The Hierarchy of User Friction
As product designers we spend a lot of time trying to understand user friction and solve for it in the products we build. Doing so is absolutely critical to delivering delightful experiences for our users. I find though that sometimes teams are only perceiving and solving the most basic forms of user friction and aren't taking on some of the harder to perceive yet incredibly important higher level forms of friction that users are experiencing. So I wanted to share how I think about the hierarchy of user friction and provide examples and best practices for solving for each.
User friction is really anything that prevents a user from accomplishing a goal in your product. I categorize user friction into a hierarchy of three levels: interaction friction, cognitive friction, and emotional friction. Interaction friction is what I hear talked about most often amongst product designers, but the higher levels of cognitive friction and emotional friction are equally important to solve for to build a great user experience.
Interaction Friction
Interaction friction refers to friction a user experiences when interacting with your product's interface. It covers all aspects of the UI that may be hindering your users from accomplishing their goal.
We strive to build intuitive and consistent interfaces to prevent interaction friction. We ensure our call-to-actions are prominent, we reduce the number of steps or fields in our forms, we leverage style guide lines to ensure we have a consistent UX across all of our experiences, and we try to do the work for the user so they don't have to whenever we can. These are just a few of the techniques that are commonly used to address interaction friction.
The canonical example of significantly reducing interaction friction remains the iPhone. Everyone knows that smartphones existed before the iPhone. We remember the days of the Blackberry or Windows Mobile devices that were technically email and web capable devices with a keyboard. And yet the iPhone changed everything. It was the first device to have a highly accurate on-screen keyboard thanks to their innovation in capacitive multi-touch screens. This freed up significant real estate on the screen when you weren't typing. They packed enough CPU power on the device to support a full web browser instead of the extremely limited web experiences that existed on smart phones before it. And most importantly, they made the entire software experience extremely intuitive, beautiful, and fast. And these improvements to the overall UX significantly reduced the interaction friction of every prior generation of smartphones and laid the groundwork for this new class of smartphone to become the predominant mobile device that everyone now carries around in their pockets.
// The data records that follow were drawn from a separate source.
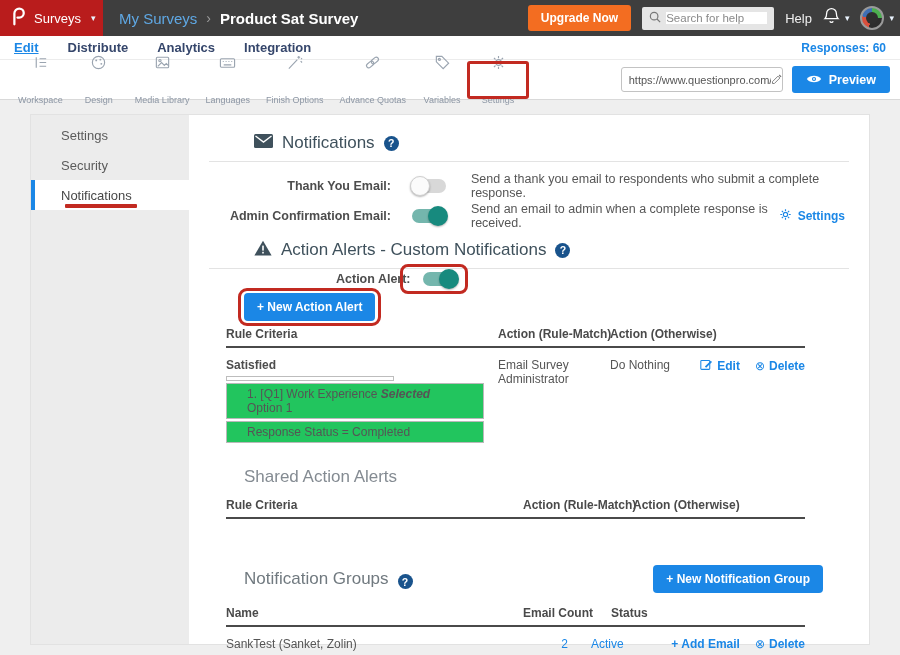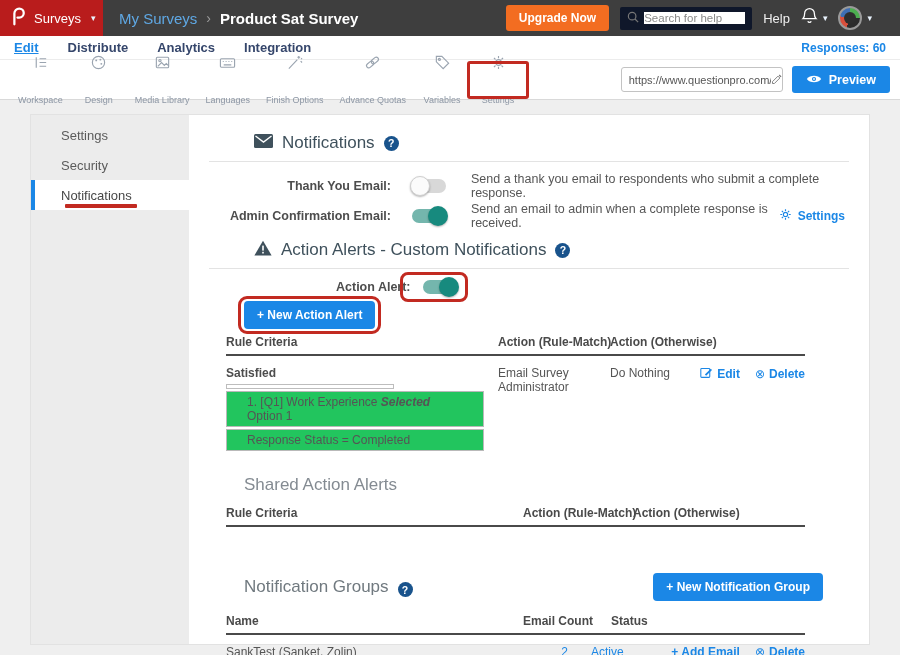"Upgrade Now" .hdr-right { padding-right: 28px -> 6px }
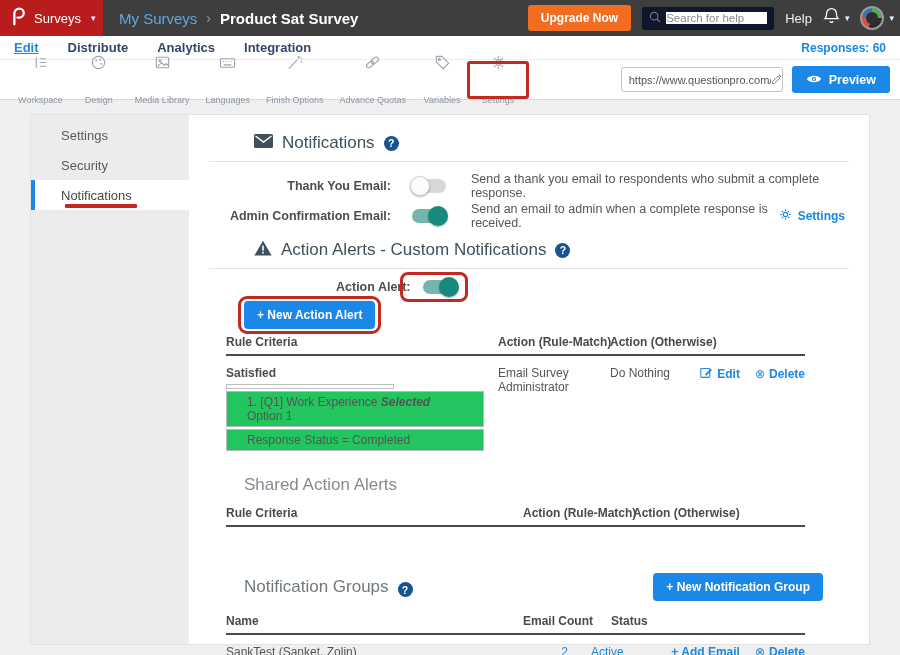"Search for help" .hdr-search { background: #0f172a -> #e5e5e5 }
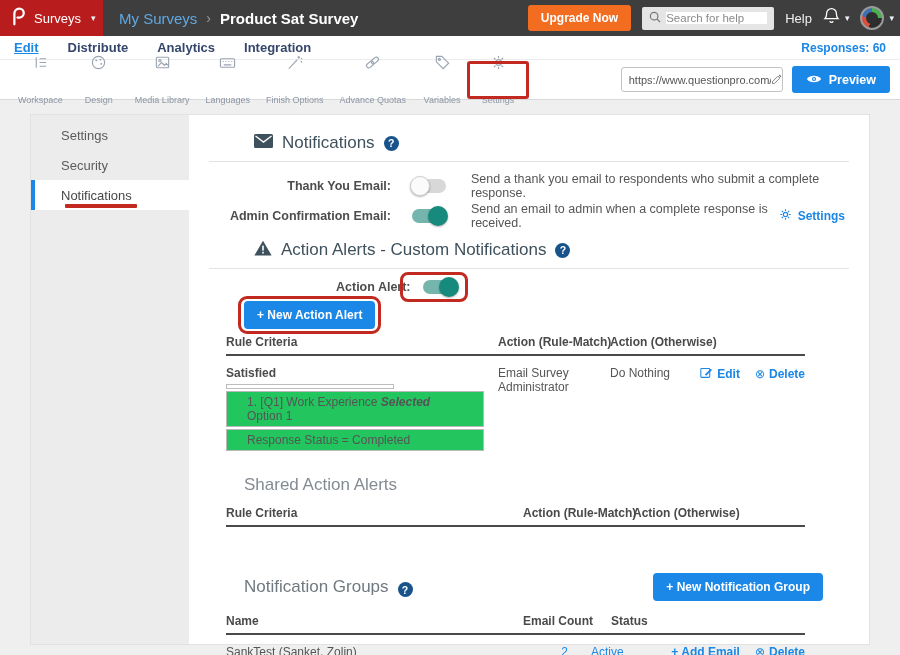"Action Alert:" .aa-row { margin-top: 8px -> 0 }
While the iPhone example illustrates how an entire industry can be redefined by solving for interaction friction, Amazon provides an example of how even the simplest of interaction friction can be a huge detriment to user experience. Amazon illustrates the incredible importance of site speed to online experiences. They found that they could increase revenue by 1% for every 100 ms of load time improvement. Think about that for a minute: such a small change in load time, 100 ms, could have such a dramatic impact on revenue for Amazon. It's a strong reminder that any type of interaction friction, especially page load time time, is important to address.
The rise of messaging apps like Facebook Messenger and WhatsApp as well as Slack and HipChat in the enterprise can also be attributed to a significant reduction in interaction friction compared to the alternatives at the time, including email and text messaging. You no longer had to worry about whether you had someone's most recent email address or phone number. You didn't have to think about coming up with a subject line. You didn't need to use many of the formalities that people had become accustomed to with email, including greetings and signatures. All of that was taken away and reduced to the simplest form a communication: find the person you want to message and simply start typing a message to them. We've taken this even further now with the use of emoji, which communicate far more in a single image than the alternative of having to type it all out.
Usability testing remains one of the most important techniques for identifying sources of interaction friction in your product and addressing it. When you watch end users using your product you'll undoubtedly discover friction points that you hadn't anticipated yourself. It's important to continue to leverage this technique not just the first time you launch a product, but continually as you iterate as well.